I can find no statistical significance between lead times and the longevity of a cycle.
So I just want to make sure we can say, good so far. Let's continue to track the data.
Oh, I hear you. But the more I listen to you and sort of try and dissect the way you're saying this
and your tone is it's very measured, that to me suggests that there's a long way to go
before some of the major concerns around Apple can be put to the side.
We need to see a very robust upgrade cycle at some point,
and we need to have enough of an AI offering that's deemed credible by investors
that it helps sort of end the narrative that's going to hang over this name for a while, no?
Yeah, well, let's put it in context.
So since the iPhone launch, Apple is up about $20.
it's up about, it's about $20 from the day of the launch. If we say that every incremental iPhone
is worth about six cents to earnings, and you capitalize that at a roughly 30 times multiple,
what the market is saying is that fiscal 26 iPhone units, all LSQL, are now supposed to be up
about 4% not flat. That's what the stock is pricing in today. But we want to make money. We don't
want a flat stock.

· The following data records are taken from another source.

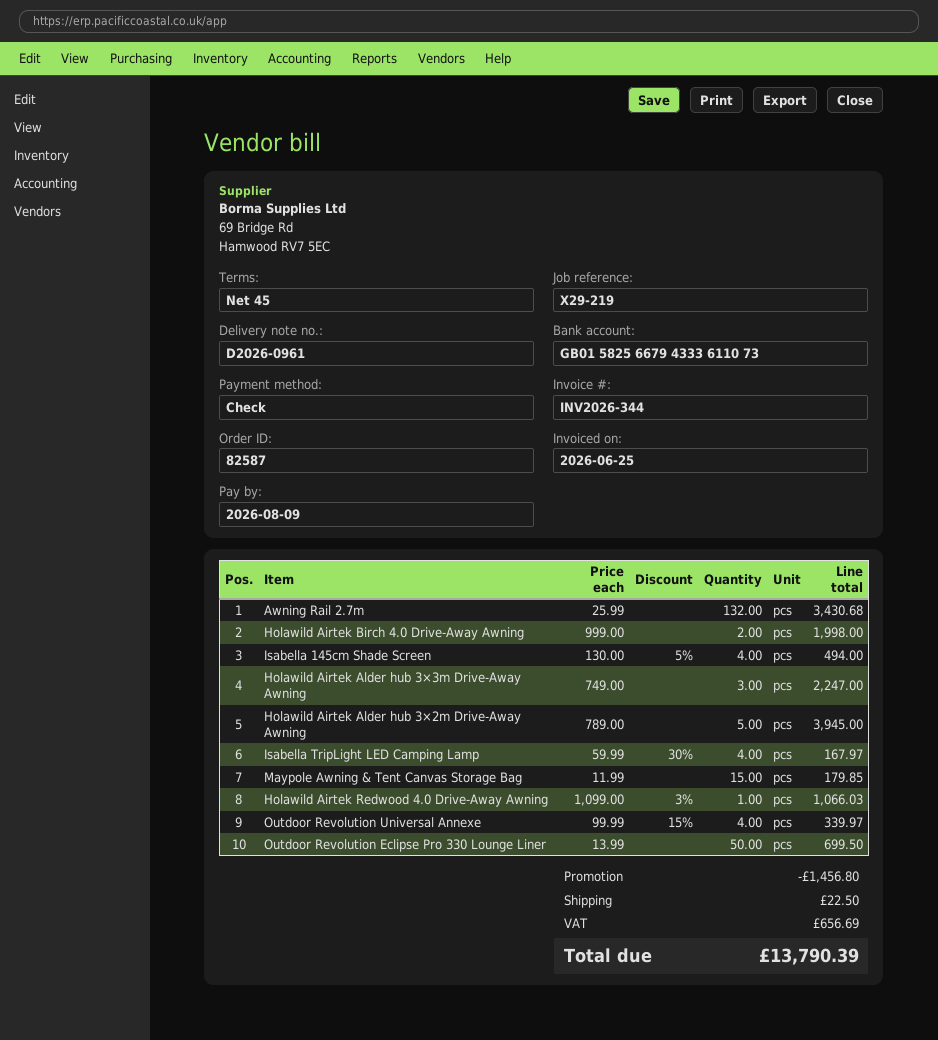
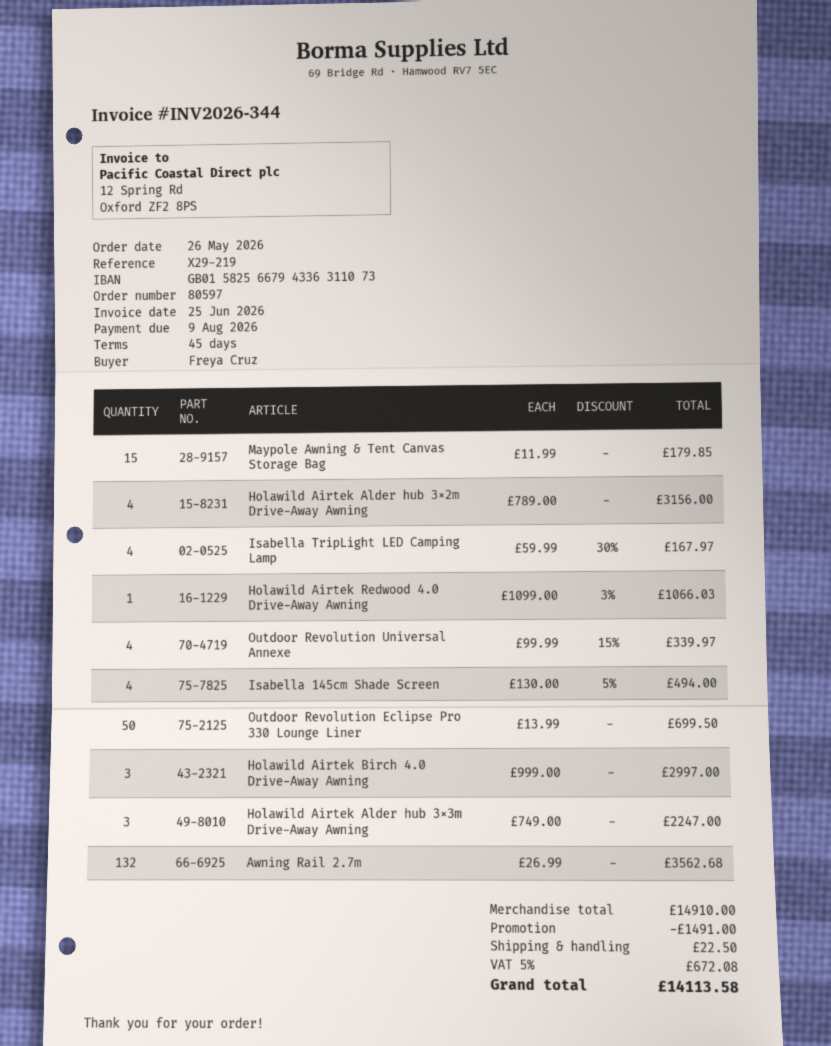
order number: 82587 -> 80597
bank account: GB01582566794333611073 -> GB01582566794336311073
Awning Rail 2.7m: 132 x 25.99 = 3430.68 -> 132 x 26.99 = 3562.68
Holawild Airtek Birch 4.0 Drive-Away Awning: 2 x 999.00 = 1998.00 -> 3 x 999.00 = 2997.00
Holawild Airtek Alder hub 3×2m Drive-Away Awning: 5 x 789.00 = 3945.00 -> 4 x 789.00 = 3156.00
discount: 1456.80 -> 1491.00
tax: 656.69 -> 672.08
total: 13790.39 -> 14113.58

So we need to say, okay, what can happen above and beyond that 4% unit growth
and or ASP growth? And what we need to get is a slightly stronger cycle and or excitement
around foldables, which doesn't come for another year and or some form of injection of AI into the
story, which Apple, to be frank, has zero in the stock price today for good reason. So there is more that
we can learn and we can get excited about those factors, and those are not placed in today,
but that's where the upside is going to come from. You know, selling an extra one or two million
phones doesn't get this story exciting. What gets this story exciting is selling 20 million plus more
phones and having an AI offering and having foldables come out next year, getting excited on that.
That's what we want to look for. Can they buy that injection to use your word or they can
can they develop it organically?
I don't think they're going to buy.
I think we've long said that we think this becomes a natural partnership.
Apple is creating some of their own technology to power Siri and Apple intelligence.
Think about things like on-screen context that Apple has talked about.
But when we talk about the potential for having a digital virtual assistant on our iPhone,
I think Apple needs to partner.
We've heard some of the reports about partner.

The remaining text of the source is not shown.